La Fédération nationale de la Grande Mosquée de Paris annonce qu'elle boycottera les élections au Conseil français du culte musulman (CFCM) prévues le 8 juin, une décision qui assombrit l'avenir de cet organisme créé par Nicolas Sarkozy pour représenter la deuxième religion de France.
Dalil Boubakeur, le recteur de la Grande Mosquée qui dirige le CFCM depuis 2003, dénonce le fait que le scrutin sera organisé sur des critères basés sur les surfaces des lieux de culte en France.
« Ce n'est pas une façon d'organiser l'Islam en France », a-t-il dit en estimant que le système retenu placerait la Fédération nationale de la Grande Mosquée de Paris (FNGMP), avec sa centaine de mosquées, nettement derrière d'autres réseaux qui ont construit de nouveaux lieux de culte.
Dans un communiqué, la FNGMP affirme que « ce critère injuste a favorisé l'émergence d'une représentativité qui ne reflète en rien la sociologie de l'Islam en France », et elle dénonce en conséquence un « mécanisme électoral absurde ».
Le différend sur le mode de scrutin cache une lutte d'influence au sein de la communauté musulmane en France, la plus importante d'Europe avec ses quelque cinq millions de membres, entre la FNGMP soutenue par l'Algérie et le Rassemblement des musulmans de France (RMF), créé en 2006 avec le soutien du Maroc.
La présidence ou rien
Alors ministre de l'Intérieur, Nicolas Sarkozy avait établi le CFCM en 2003 pour représenter l'Islam au niveau national, en imposant Boubakeur à sa présidence.

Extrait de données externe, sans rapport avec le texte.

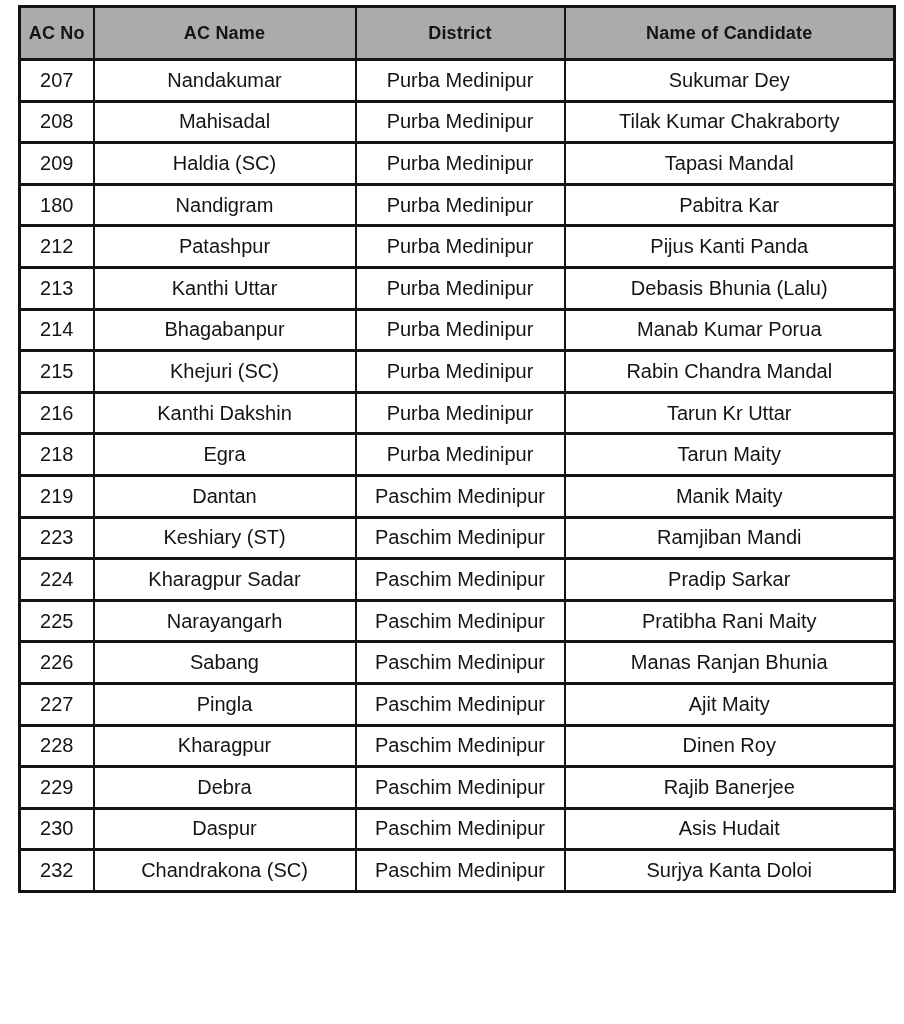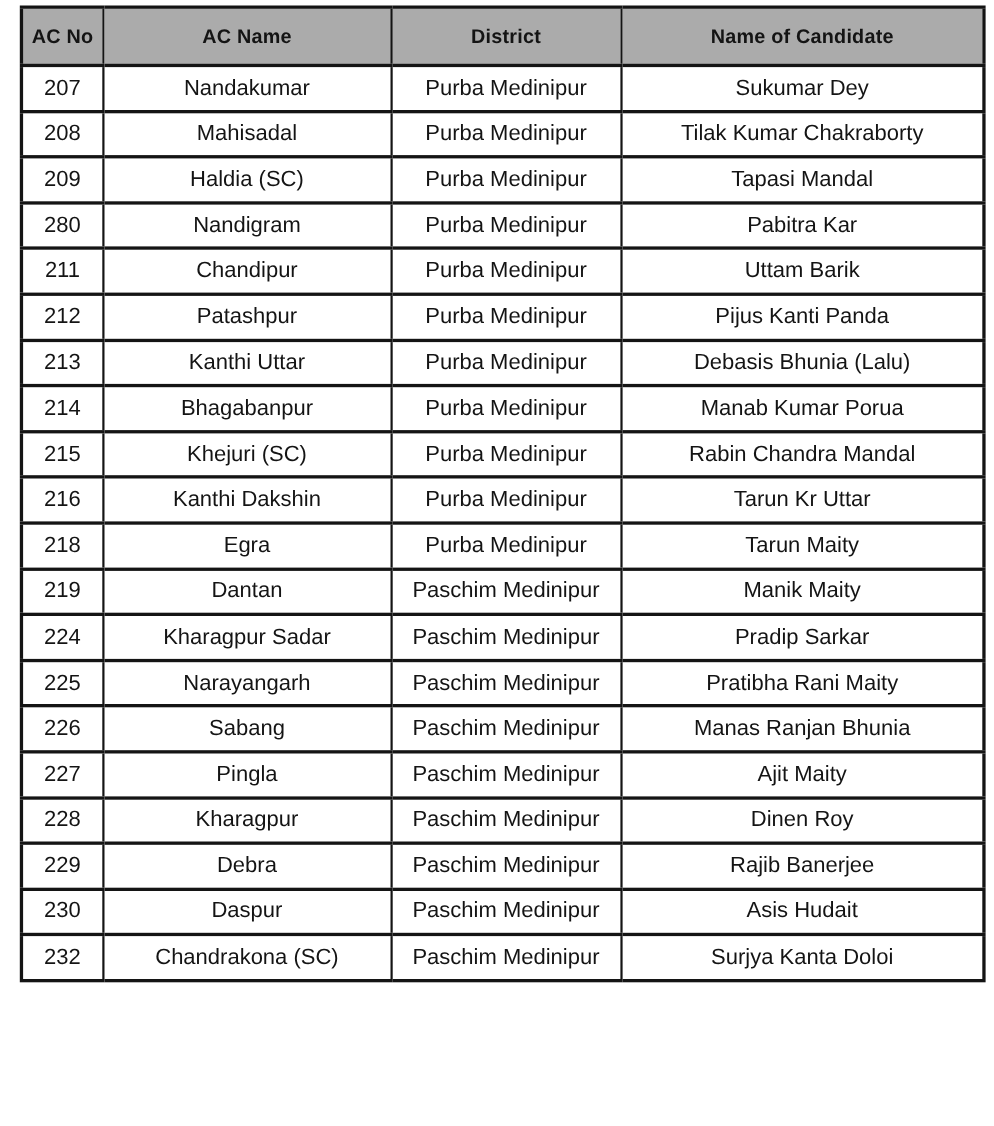"280" td { text: 280 -> 180 }
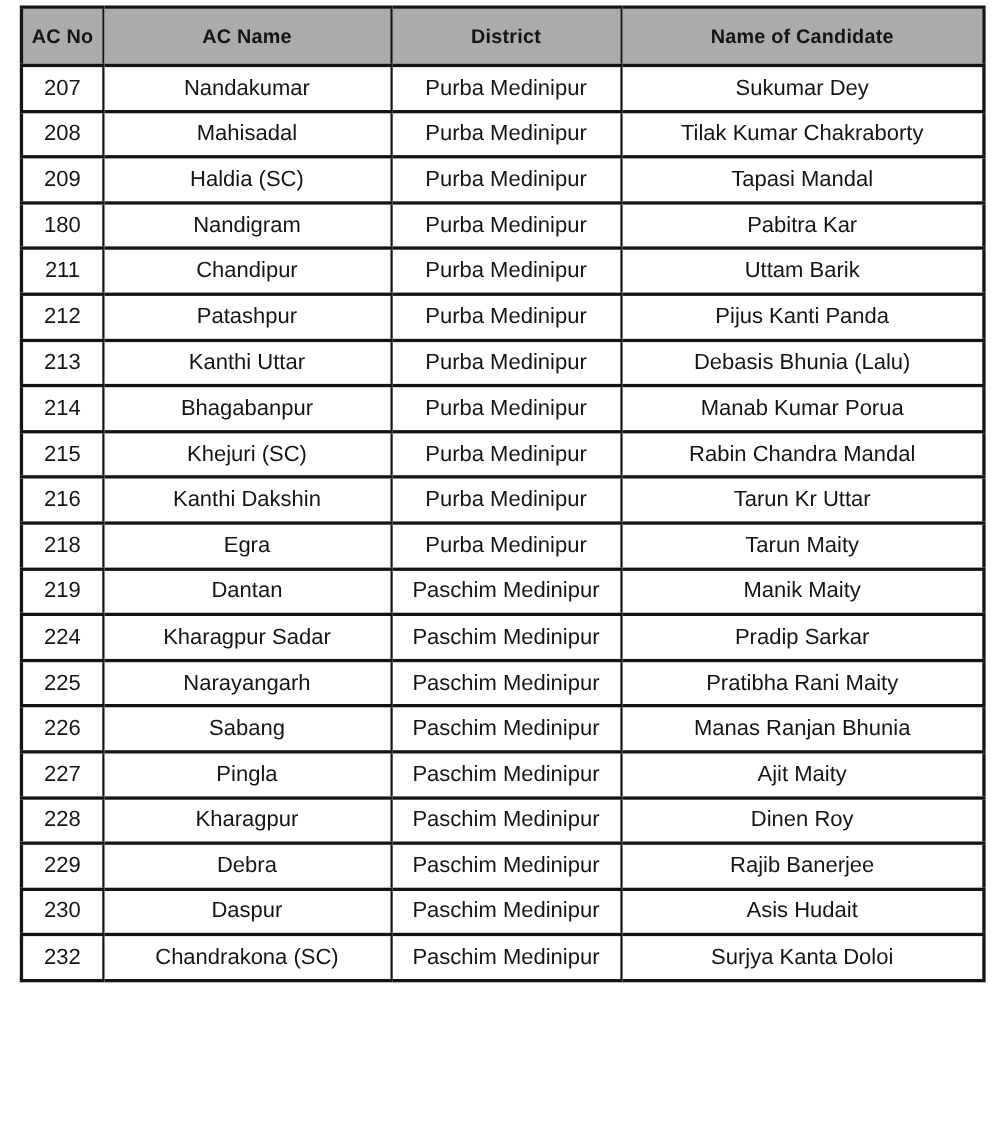"211" tr { html: <tr> <td>211</td> <td>Chandipur</td> <td>Purba Medinipur</td> <td>Uttam Barik</td> </tr> -> none }
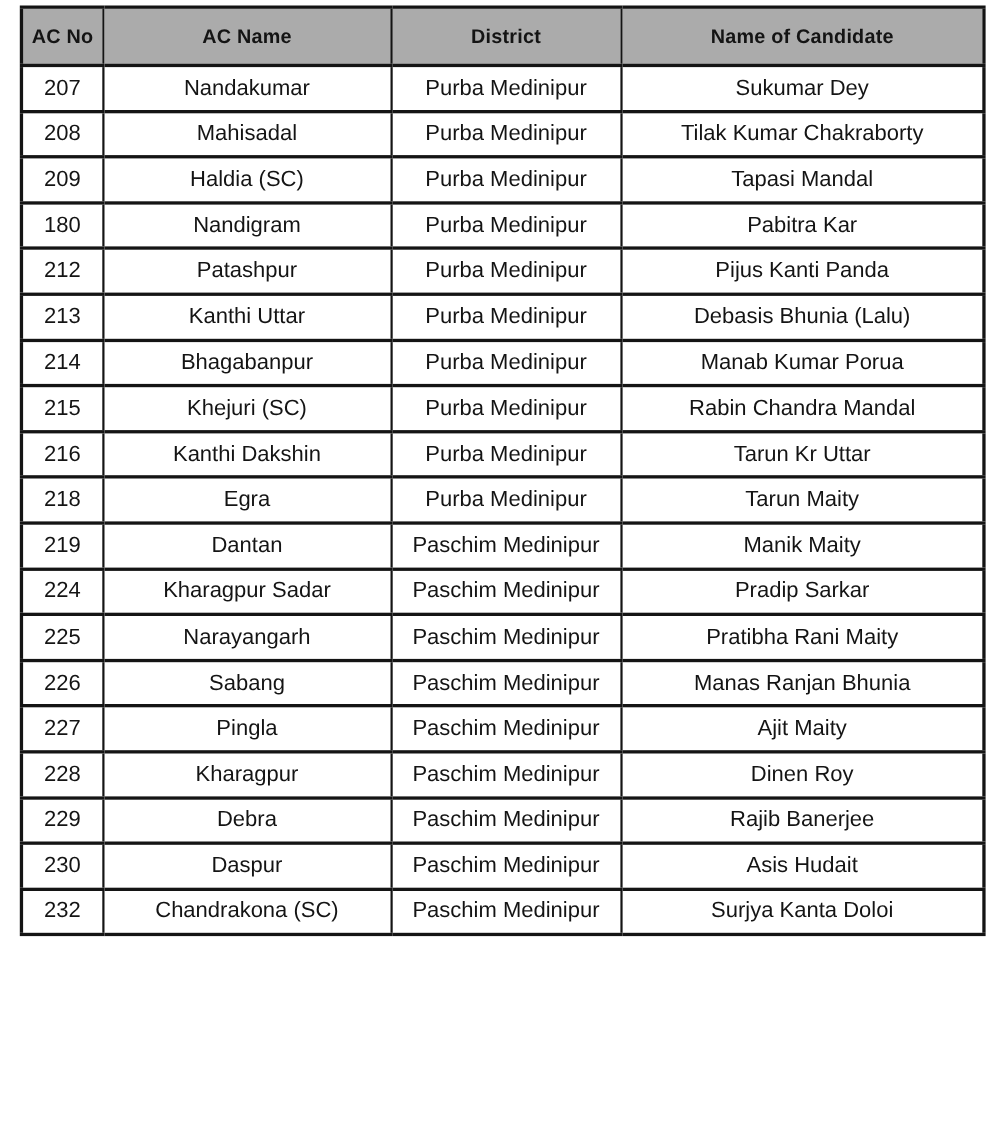"223" tr { html: none -> <tr> <td>223</td> <td>Keshiary (ST)</td> <td>Paschim Medinipur</td> <td>Ramjiban Mandi</td> </tr> }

La Fédération nationale de la Grande Mosquée de Paris n'occupe que 15 % de la surface cultuelle en France mais se présente comme l'organisation islamique la plus ancienne et la mieux établie du pays.
L'actuelle ministre de l'Intérieur, Michèle Alliot-Marie, a consulté Alger et Rabat mais sans faire pression sur les membres du CFCM pour qu'ils soutiennent Boubakeur.
Chems-eddine Hafiz, un haut responsable de la Grande Mosquée, a clairement laissé entendre qu'il n'était pas question d'abandonner la présidence du CFCM. « On ne peut pas être dans le CFCM sans occuper la présidence », a-t-il dit aux journalistes.
L'Union des Organisations islamiques de France, organisation rivale liée aux Frères musulmans, a estimé que la décision de boycotter les élections nuirait au CFCM.
« L'UOIF exprime sa tristesse devant cette décision d'une composante importante de l'Islam en France », lit-on dans un communiqué.
Le sociologue Franck Fregosi, expert sur l'islam en France, juge peu probable que Nicolas Sarkozy, aujourd'hui installé à l'Elysée, intervienne encore pour imposer Boubakeur à la tête du Conseil français du culte musulman, comme il l'avait fait avant les précédents scrutins de 2003 et 2005.
« Je n'ai pas l'impression que le gouvernement veut s'impliquer pour le soutenir », a-t-il dit.
Tom Heneghan, pour Reuters, version française de Véronique Tison, photo Grande mosquée de Paris
⇒ L'actuel conseil d'administration compte 43 sièges, ainsi répartis :
FNMF 19 sièges
GMP 10 sièges
UOIF 10 sièges
CCMTF 1 siège
Indépendants 3 sièges.
⇒ Les élections du CFCM doivent avoir lieu après la désignation des délégués et l’élection des conseils régionaux du culte musulman. Présentement, le nombre de délégués qui votent pour la constitution des Conseils régionaux du culte musulman (CRCM) varie en fonction de la superficie des mosquées ou lieux de culte (1 000 m² = dix délégués).